Nicolás Wormull, Teatro Condell (Draperi), 2015, pigment print, 30 x 40 cm, photo: Giulia Cairone
Nicolás Wormull, Teatro Condell (Draperi), 2015, pigment print, 30 x 40 cm, photo: Giulia Cairone

Artists: Anton Elfving, Michaela Vega Hansson, Ingrid Jacobsen, Zoi Johansson, Gethin Wyn Jones, Ingrid Segring, Nicolás Wormull

18.03.2026 - 25.04.2026, Bio Aspen

Curator: Koshik Zaman


During a studio visit with Zoi Johansson, she spoke about a recurring nightmare that haunted her for over a year. In the dream, she finds herself in a house where the walls slowly dissolve—and she along with them.
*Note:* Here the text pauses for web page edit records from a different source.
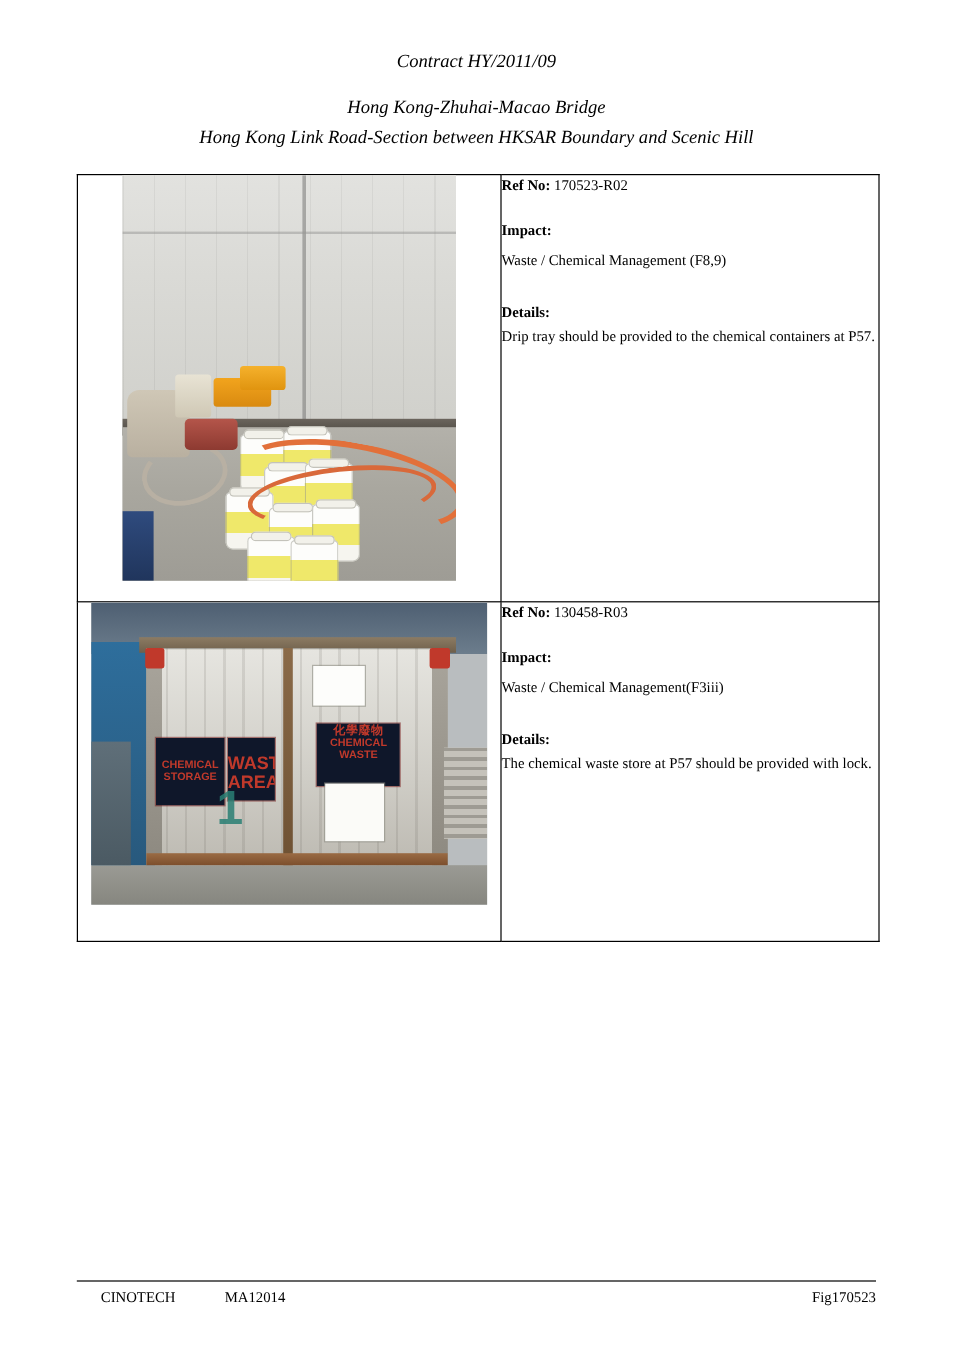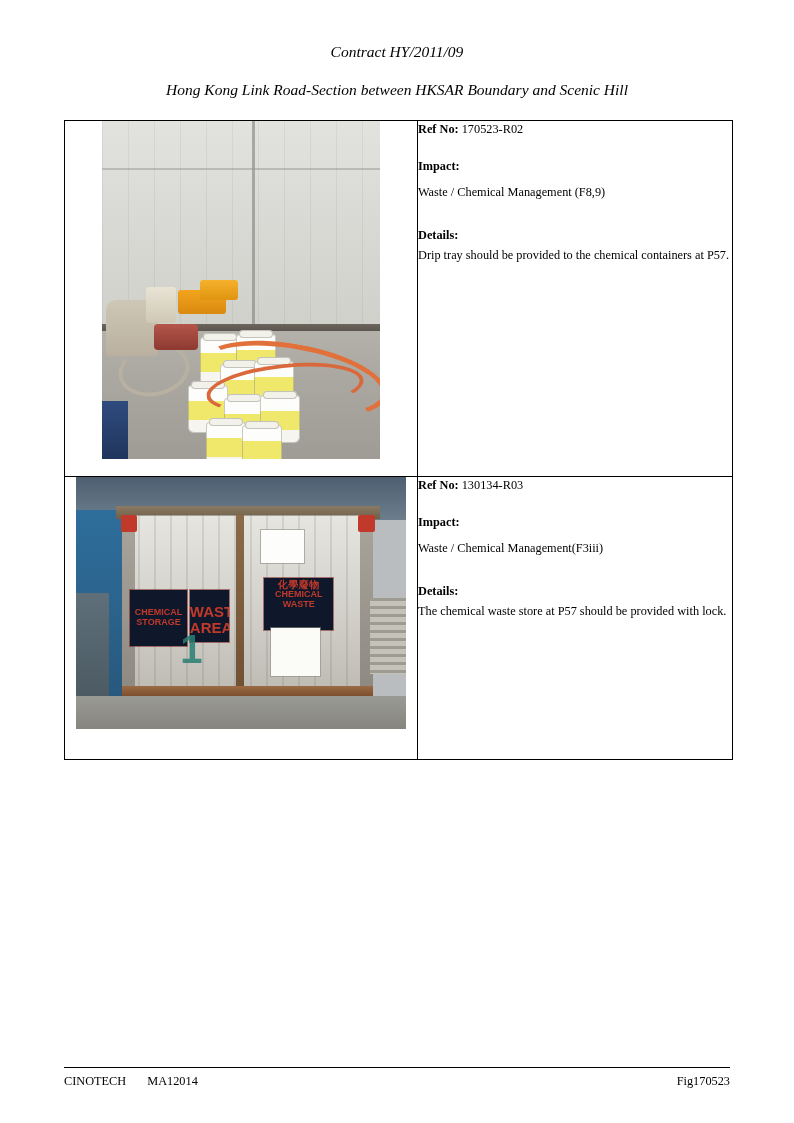--- a/index.html
+++ b/index.html
@@ -281,29 +281,30 @@
     position: absolute;
     left: 64px;
     right: 64px;
     bottom: 34px;
     border-top: 1.5px solid #000;
     padding-top: 6px;
     display: flex;
     justify-content: space-between;
     font-size: 12.3px;
   }
-  .footer .left span { margin-right: 18px; }
+  .footer .left span { margin-right: 18px; margin-left: 20px; }
 </style>
 </head>
 <body>
 
 <div class="page">
 
   <div class="doc-header">
     <div class="line1">Contract HY/2011/09</div>
+    <div class="line2">Hong Kong-Zhuhai-Macao Bridge</div>
     <div class="line3">Hong Kong Link Road-Section between HKSAR Boundary and Scenic Hill</div>
   </div>
 
   <table class="records">
     <tbody>
 
       <tr>
         <td class="photo-cell">
           <div class="photo1">
             <div class="p1-wall"></div>
@@ -366,21 +367,21 @@
             </div>
             <div class="p2-paper"></div>
             <div class="p2-graffiti">1</div>
             <div class="p2-rail"></div>
             <div class="p2-rust"></div>
           </div>
         </td>
         <td class="info-cell">
           <div class="ref-row">
             <span class="field-label">Ref No:</span>
-            <span>130134-R03</span>
+            <span>130458-R03</span>
           </div>
           <div class="impact-label">Impact:</div>
           <div class="impact-value">Waste / Chemical Management(F3iii)</div>
           <div class="details-label">Details:</div>
           <div class="details-value">The chemical waste store at P57 should be provided with lock.</div>
         </td>
       </tr>
     </tbody>
   </table>
 

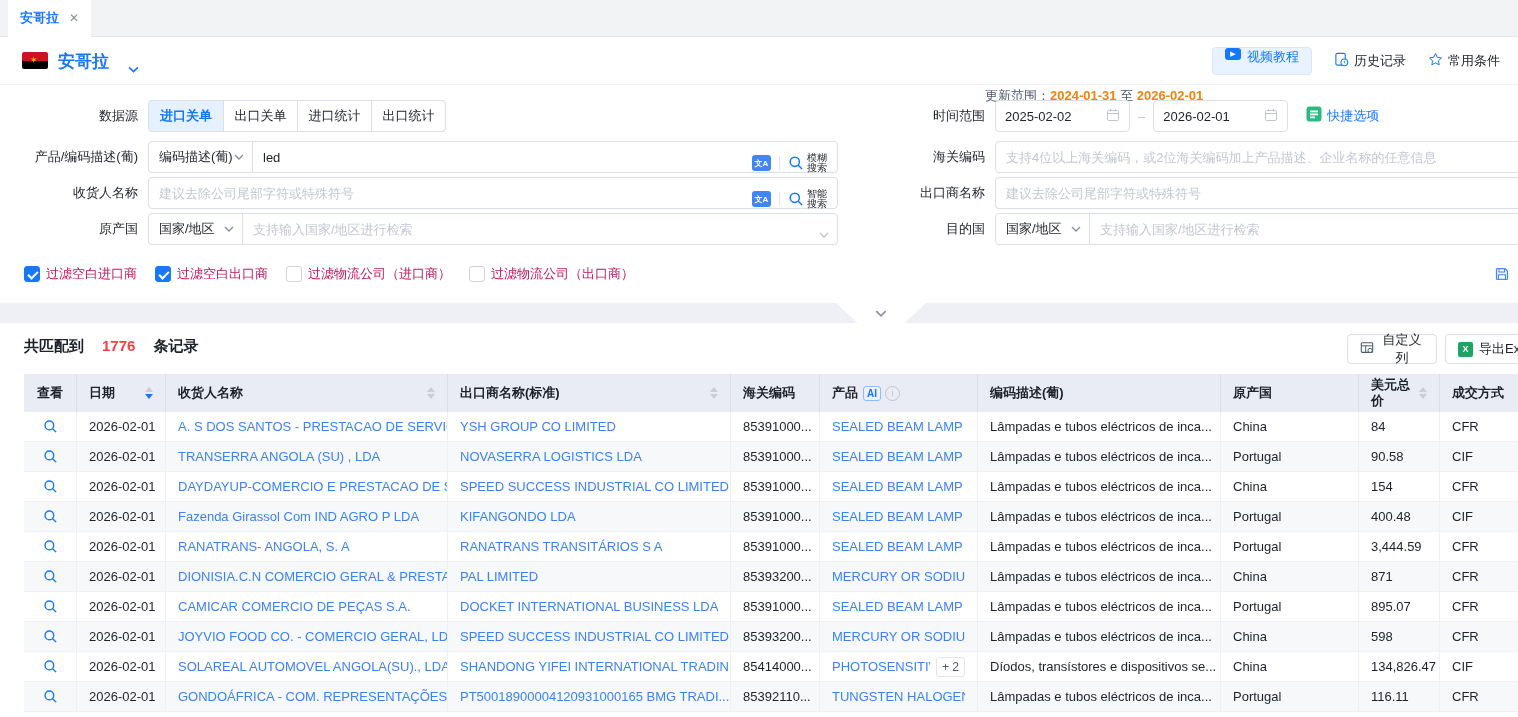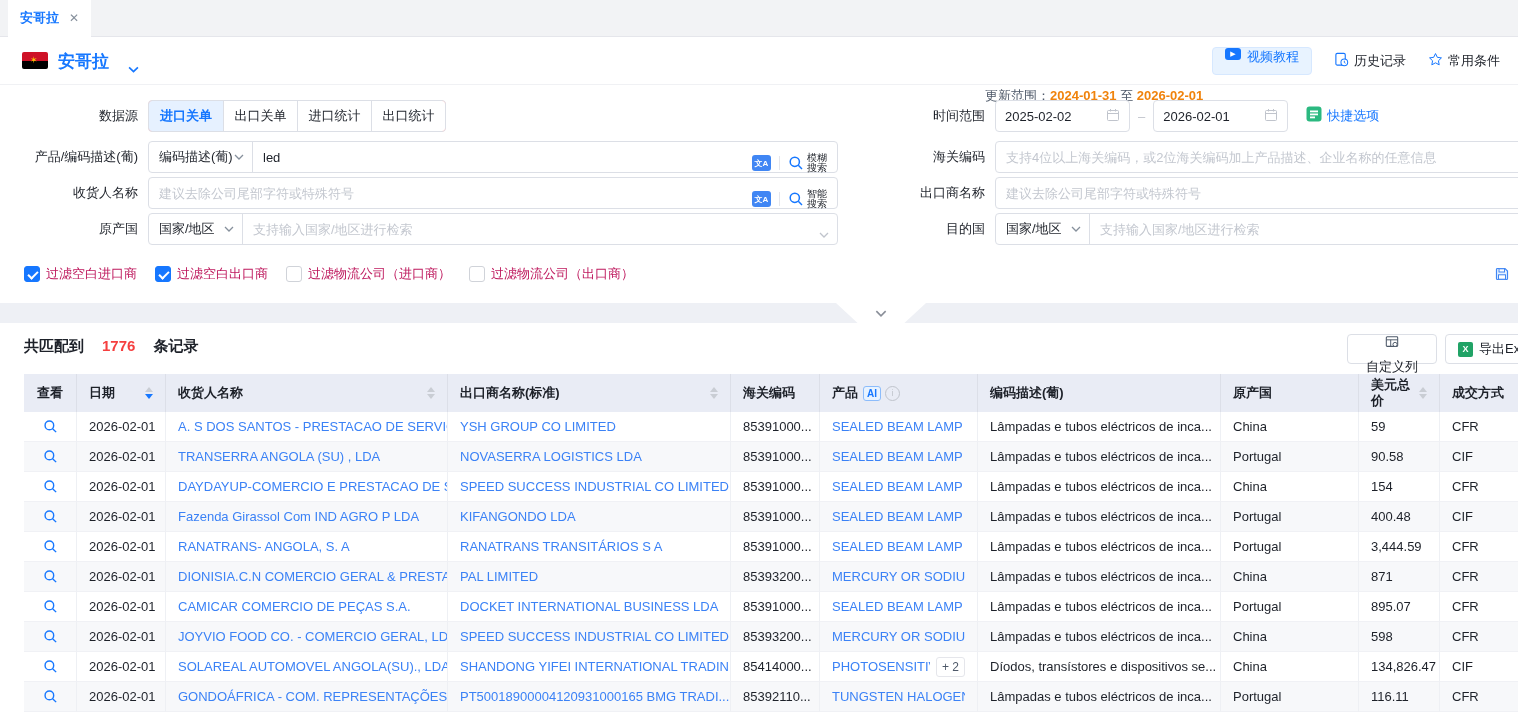--- a/index.html
+++ b/index.html
@@ -273,21 +273,21 @@
     <div class="notch">
       <svg width="12" height="7" viewBox="0 0 10 6">
           <path d="M1 1l4 4 4-4" fill="none" stroke="#8a8f99" stroke-width="1.4"></path>
         </svg>
     </div>
   </div>
 
   <div class="summary">
     <span>共匹配到</span><span class="cnt">1776</span><span>条记录</span>
   </div>
-  <button class="btn-outline" style="left:1347px;width:90px;flex-direction:column;">
+  <button class="btn-outline" style="left:1347px;width:90px;">
     <span><svg width="14" height="14" viewBox="0 0 16 16">
           <rect x="1.5" y="2" width="13" height="11" rx="1" fill="none" stroke="#4e5969" stroke-width="1.2"></rect>
           <line x1="1.5" y1="5.5" x2="14.5" y2="5.5" stroke="#4e5969" stroke-width="1.1"></line>
           <line x1="6.5" y1="5.5" x2="6.5" y2="13" stroke="#4e5969" stroke-width="1.1"></line>
           <circle cx="11.5" cy="10.8" r="2.4" fill="#fff" stroke="#4e5969" stroke-width="1.1"></circle>
         </svg></span>
     <span>自定义列</span>
   </button>
   <button class="btn-outline" style="left:1445px;width:110px;">
     <span class="excel-icon">X</span>
@@ -358,21 +358,21 @@
       <div class="td col-date">2026-02-01</div>
       <div class="td col-consignee link">A. S DOS SANTOS - PRESTACAO DE SERVIC...</div>
       <div class="td col-exporter link">YSH GROUP CO LIMITED</div>
       <div class="td col-hs">85391000...</div>
       <div class="td col-product">
         <span class="link">SEALED BEAM LAMP ...</span>
 
       </div>
       <div class="td col-desc">Lâmpadas e tubos eléctricos de inca...</div>
       <div class="td col-origin">China</div>
-      <div class="td col-usd">59</div>
+      <div class="td col-usd">84</div>
       <div class="td col-method">CFR</div>
     </div>
 
     <div class="tr alt">
       <div class="td col-view">
             <span class="view-btn">
               <svg width="15" height="15" viewBox="0 0 16 16">
                 <circle cx="6.8" cy="6.8" r="4.6" fill="none" stroke="#1677ff" stroke-width="1.5"></circle>
                 <line x1="10.3" y1="10.3" x2="14" y2="14" stroke="#1677ff" stroke-width="1.5"></line>
               </svg>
My thoughts quickly turned to the late David Lynch, as they often do when something evokes an eerie and uncanny feeling. In a conversation with another artist, Gethin Wyn Jones, it turned out that their film Mirer which lends the exhibition its title, was recorded during an artist residency at Tyneside Cinema—a place quite similar to Aspen, both in terms of programming and legacy. This historic art house cinema in Newcastle was also founded by none other than Ridley Scott’s great-uncle.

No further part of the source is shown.